The investment in TMF was without doubt the one with the greatest number of issues to overcome. On entry it involved closing a deal where an important part of the business still needed to receive a change of control approval from the CSSF in Luxembourg. It involved making over 50 add-on deals but first the SEC and Prudential needed to agree to a protocol that allowed KPMG to sell businesses to us while maintaining auditor independence. And finally the exit closed in exceptionally shaky financial markets - two weeks after Lehman Brothers had gone bust. There were a few other material bumps on the road too but in the end we generated a gross MoC of 6.2x – a great result for the Firm.

What do you think are the key elements underpinning Silverfleet’s long and successful 30+ year track record? What have been the pivotal moments for the Firm?

2020 has illustrated that there is a lot to be said for a portfolio that is carefully selected but that is also deliberately diversified by sector and by geography. It is why the current portfolio has been resilient in the face of a global pandemic causing huge short-term falls in economic activity. We were one of the early movers in terms of opening offices across Europe which allowed that strategy to be implemented. Furthermore, spinning the firm out of Prudential plc in 2007 was a pivotal event as it allowed us to diversify our sources of funding.

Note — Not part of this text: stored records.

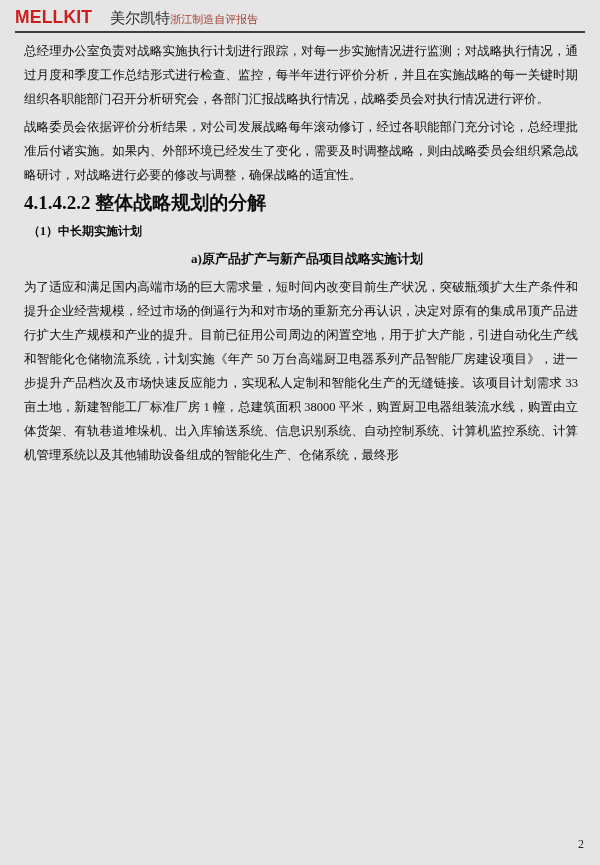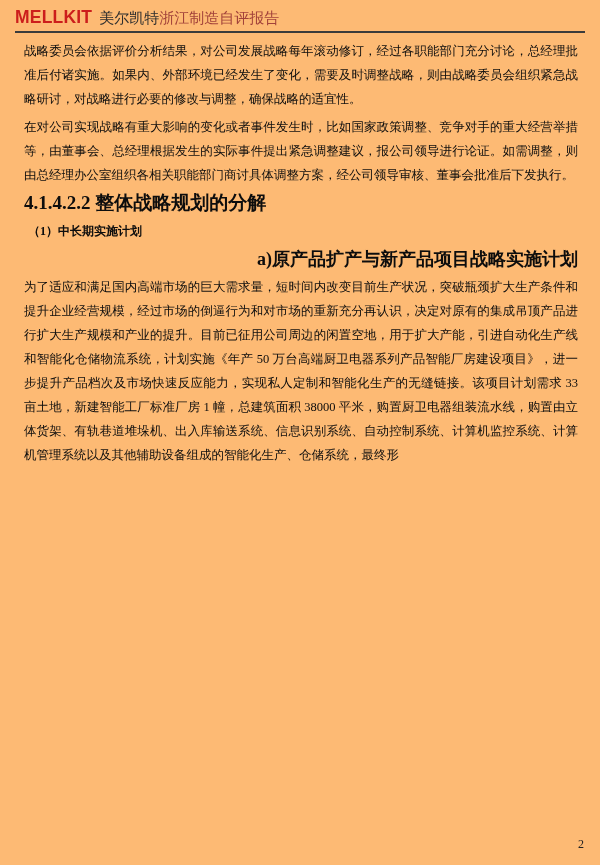--- a/index.html
+++ b/index.html
@@ -13,7 +13,7 @@
     position: relative;
     width: 600px;
     height: 865px;
-    background: #fdba74;
+    background: #e5e5e5;
     overflow: hidden;
   }
   .doc-header {

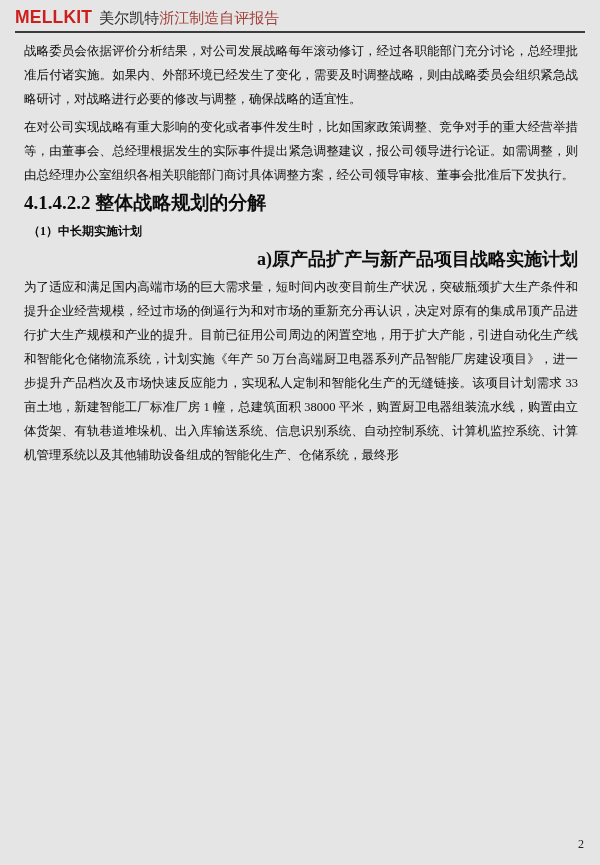--- a/index.html
+++ b/index.html
@@ -34,7 +34,7 @@
   .brand-cn {
     font-size: 15px;
     color: var(--brand-dark, #2e2e2e);
-    margin-left: 7px;
+    margin-left: 18px;
   }
   .title-red {
     font-size: 15px;

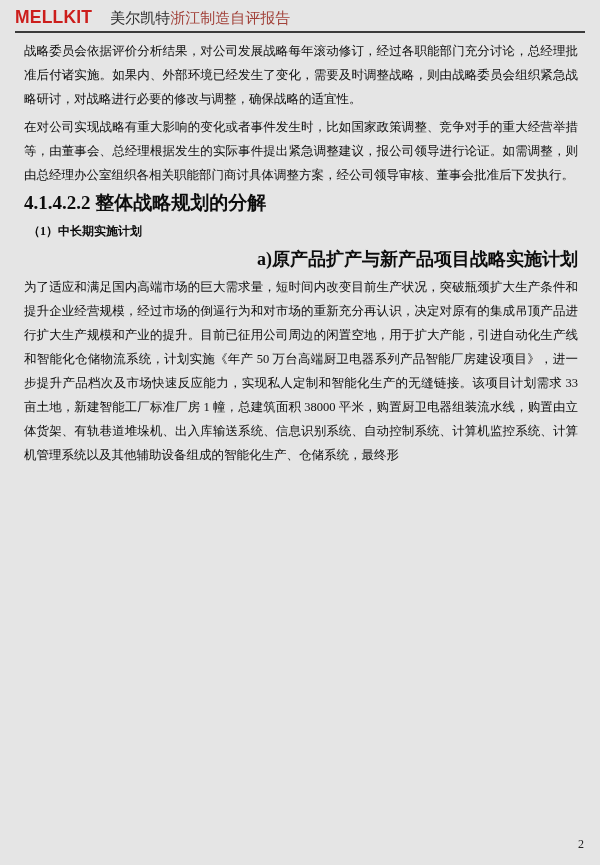--- a/index.html
+++ b/index.html
@@ -37,7 +37,7 @@
     margin-left: 18px;
   }
   .title-red {
-    font-size: 15px;
+    font-size: 11px;
     color: var(--title-red, #a2423a);
   }
   .doc-body {

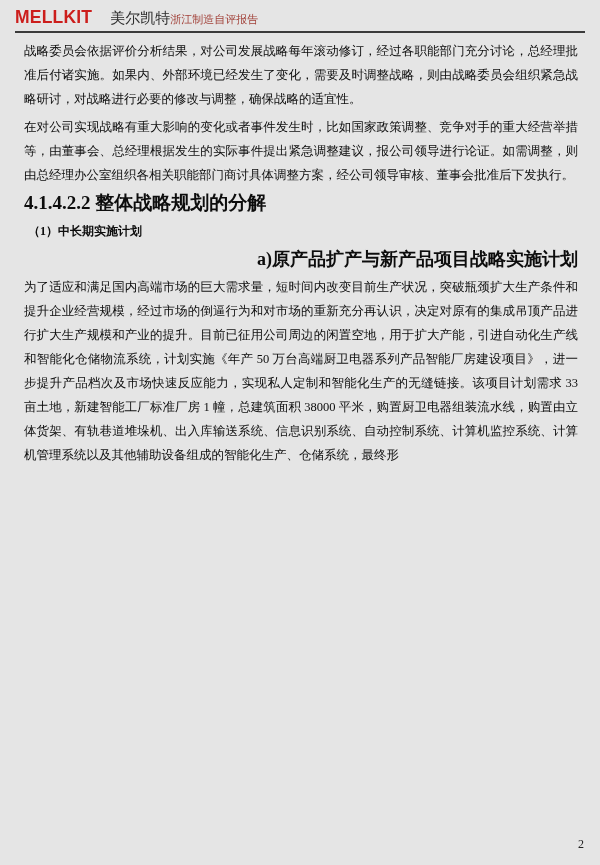--- a/index.html
+++ b/index.html
@@ -90,6 +90,7 @@
   </header>
 
   <main class="doc-body">
+    <p class="para">总经理办公室负责对战略实施执行计划进行跟踪，对每一步实施情况进行监测；对战略执行情况，通过月度和季度工作总结形式进行检查、监控，每半年进行评价分析，并且在实施战略的每一关键时期组织各职能部门召开分析研究会，各部门汇报战略执行情况，战略委员会对执行情况进行评价。</p>
     <p class="para">战略委员会依据评价分析结果，对公司发展战略每年滚动修订，经过各职能部门充分讨论，总经理批准后付诸实施。如果内、外部环境已经发生了变化，需要及时调整战略，则由战略委员会组织紧急战略研讨，对战略进行必要的修改与调整，确保战略的适宜性。</p>
     <p class="para">在对公司实现战略有重大影响的变化或者事件发生时，比如国家政策调整、竞争对手的重大经营举措等，由董事会、总经理根据发生的实际事件提出紧急调整建议，报公司领导进行论证。如需调整，则由总经理办公室组织各相关职能部门商讨具体调整方案，经公司领导审核、董事会批准后下发执行。</p>
     <h2 class="h1">4.1.4.2.2 整体战略规划的分解</h2>

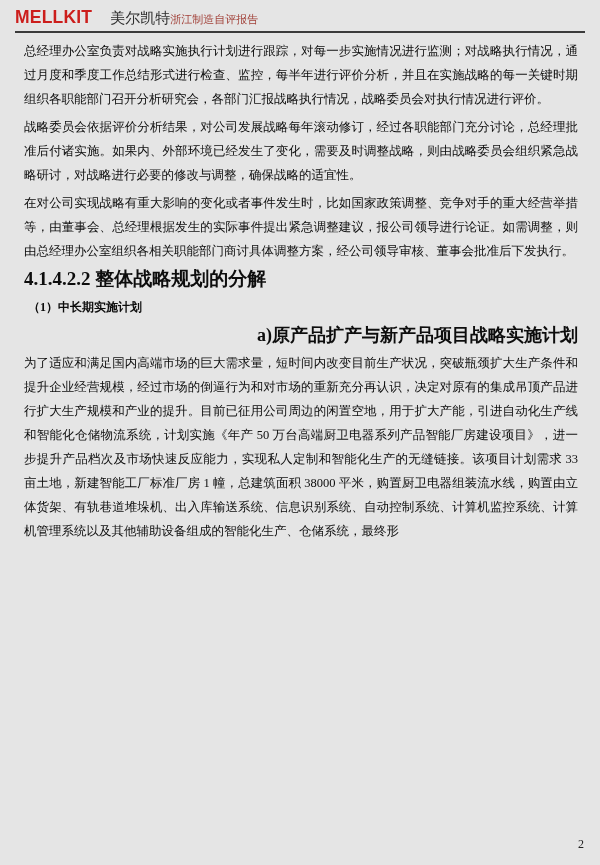--- a/index.html
+++ b/index.html
@@ -92,7 +92,6 @@
   <main class="doc-body">
     <p class="para">总经理办公室负责对战略实施执行计划进行跟踪，对每一步实施情况进行监测；对战略执行情况，通过月度和季度工作总结形式进行检查、监控，每半年进行评价分析，并且在实施战略的每一关键时期组织各职能部门召开分析研究会，各部门汇报战略执行情况，战略委员会对执行情况进行评价。</p>
     <p class="para">战略委员会依据评价分析结果，对公司发展战略每年滚动修订，经过各职能部门充分讨论，总经理批准后付诸实施。如果内、外部环境已经发生了变化，需要及时调整战略，则由战略委员会组织紧急战略研讨，对战略进行必要的修改与调整，确保战略的适宜性。</p>
-    <p class="para">在对公司实现战略有重大影响的变化或者事件发生时，比如国家政策调整、竞争对手的重大经营举措等，由董事会、总经理根据发生的实际事件提出紧急调整建议，报公司领导进行论证。如需调整，则由总经理办公室组织各相关职能部门商讨具体调整方案，经公司领导审核、董事会批准后下发执行。</p>
     <h2 class="h1">4.1.4.2.2 整体战略规划的分解</h2>
     <h3 class="h2">（1）中长期实施计划</h3>
     <h3 class="h3">a)原产品扩产与新产品项目战略实施计划</h3>

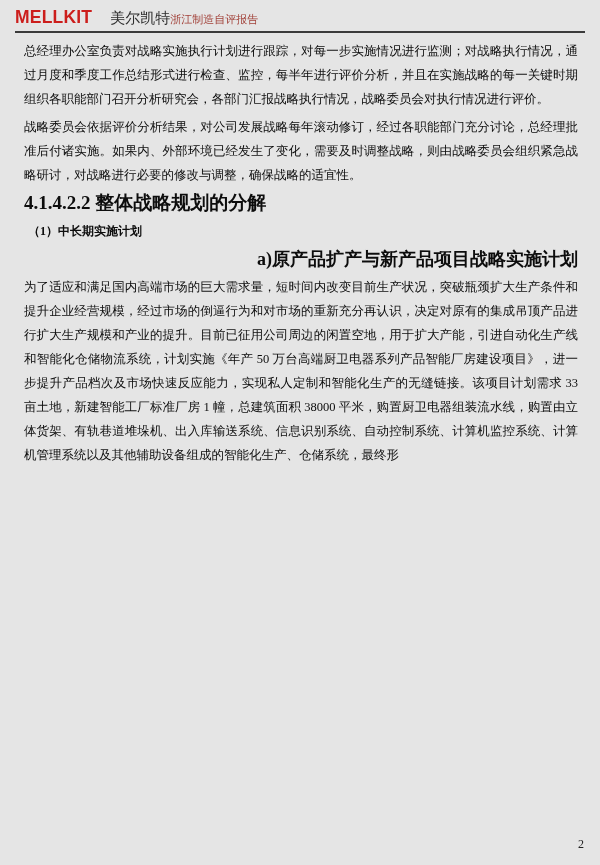--- a/index.html
+++ b/index.html
@@ -65,10 +65,10 @@
   }
   .h3 {
     font-weight: 700;
-    font-size: 18px;
+    font-size: 13px;
     padding-left: 12px;
     margin-bottom: 4px;
-    text-align: right;
+    text-align: center;
   }
   .page-num {
     position: absolute;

Your recent support for The Big Issue through donating your daily commute expenses has inspired others across the industry to follow suit. How do you think Covid will change the way private equity works directly with charities? Do you think firms providing short-term support (eg. supply of masks) will create a trade-off between establishing longer term partnerships with charities?

Charities depend on long-term support as well as from one-off benefaction. The latter, while very welcome, is of limited use without the foundation provided by multi-year relationships. However, the spontaneous generosity shown this year by many PE firms to charities in their communities will maybe kick start something longer term.